*Work request:* Without the pictures, copy all of the data exactly.

BEGIN Task input

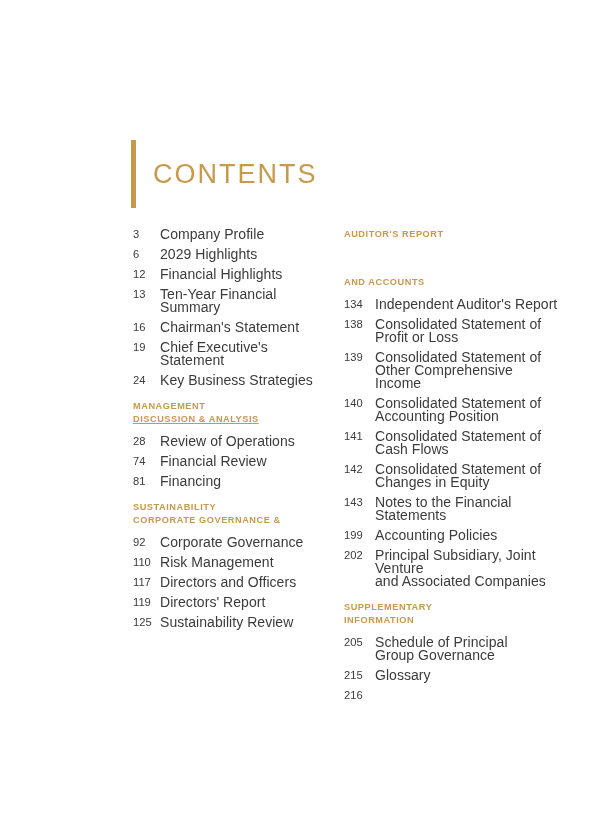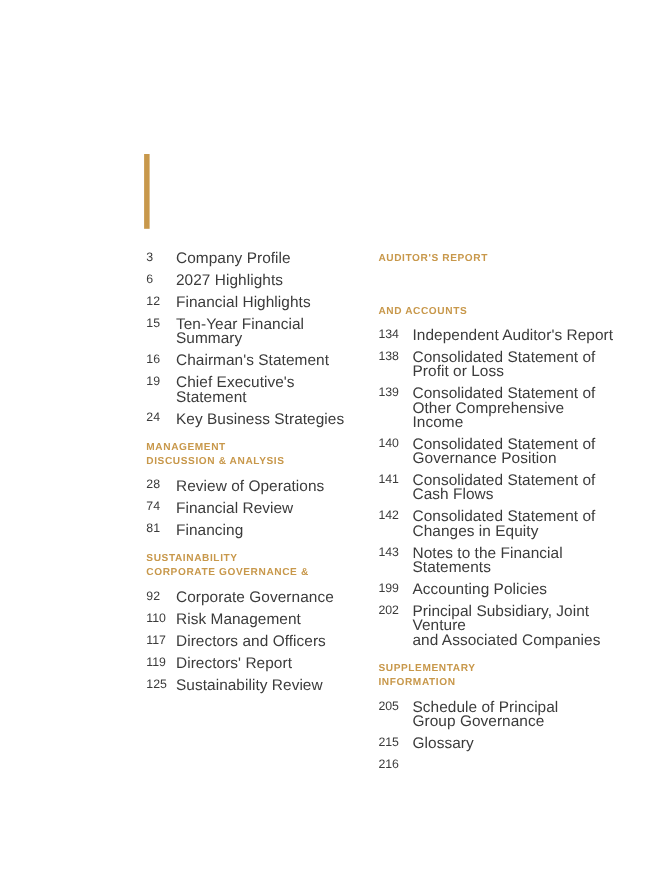"CONTENTS" div.page-title { html: none -> <div>CONTENTS</div> }
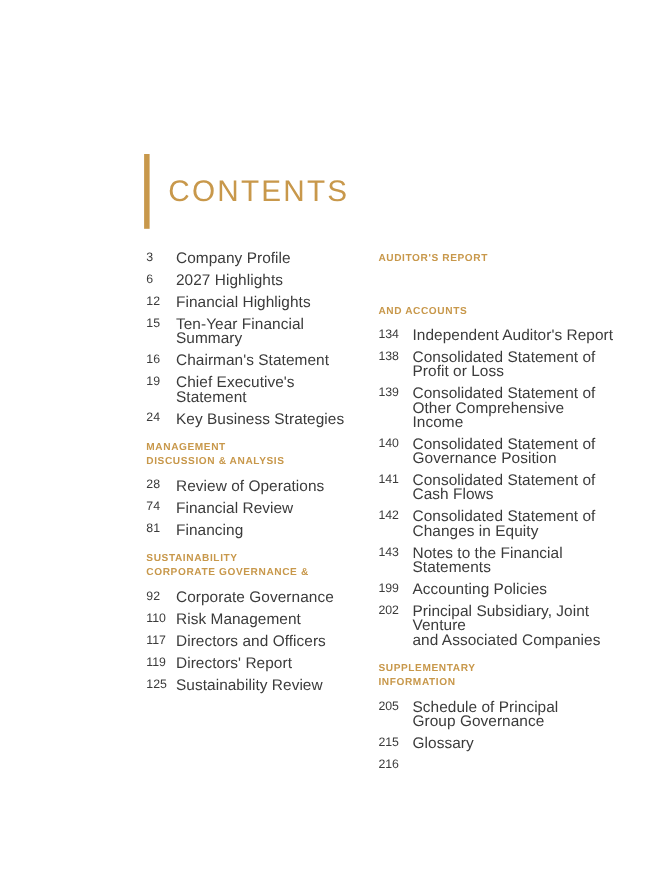"2027 Highlights" span.ln { text: 2027 -> 2029 }
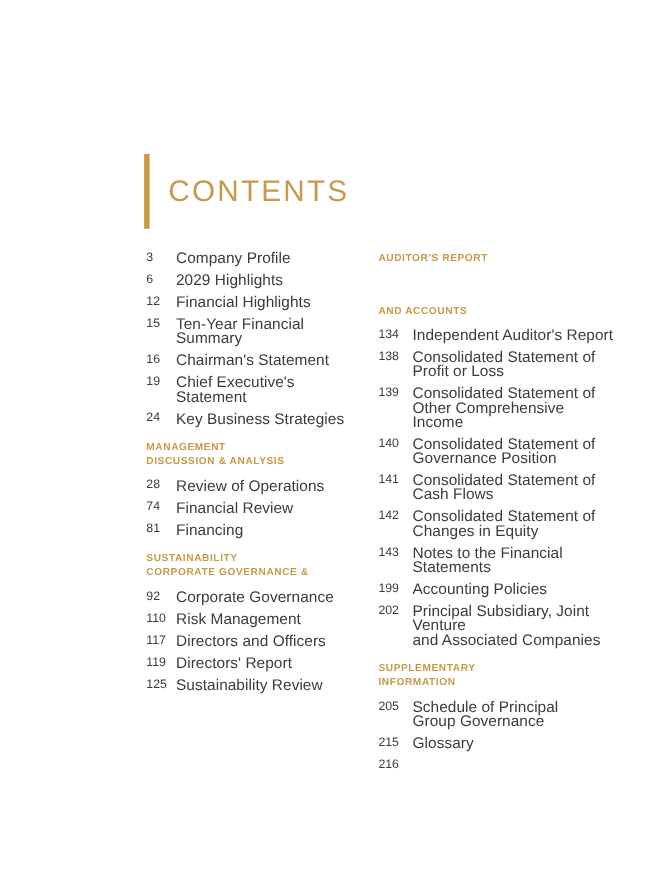"15" div.entry-page { text: 15 -> 13 }
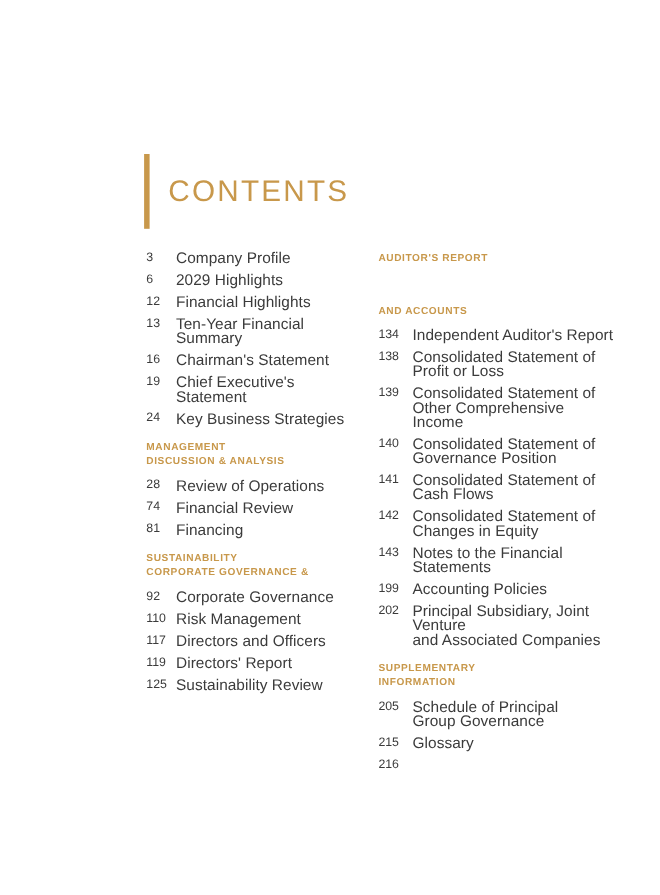"DISCUSSION & ANALYSIS" span.ln { text-decoration: none -> underline }
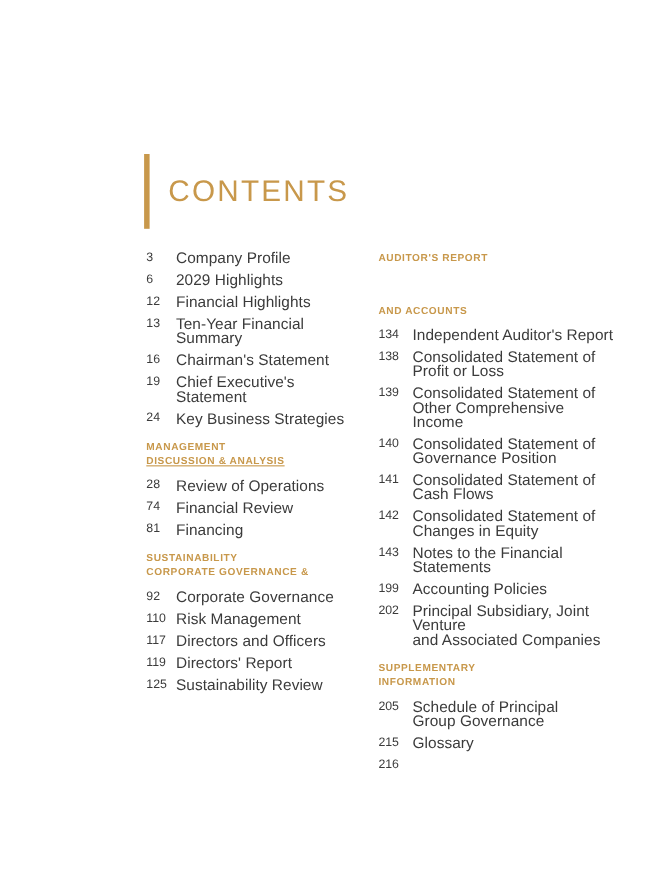"Governance Position" span.ln { text: Governance -> Accounting }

END Task input

*Response box:*
"CONTENTS" div.page-title { html: none -> <div>CONTENTS</div> }
"2027 Highlights" span.ln { text: 2027 -> 2029 }
"15" div.entry-page { text: 15 -> 13 }
"DISCUSSION & ANALYSIS" span.ln { text-decoration: none -> underline }
"Governance Position" span.ln { text: Governance -> Accounting }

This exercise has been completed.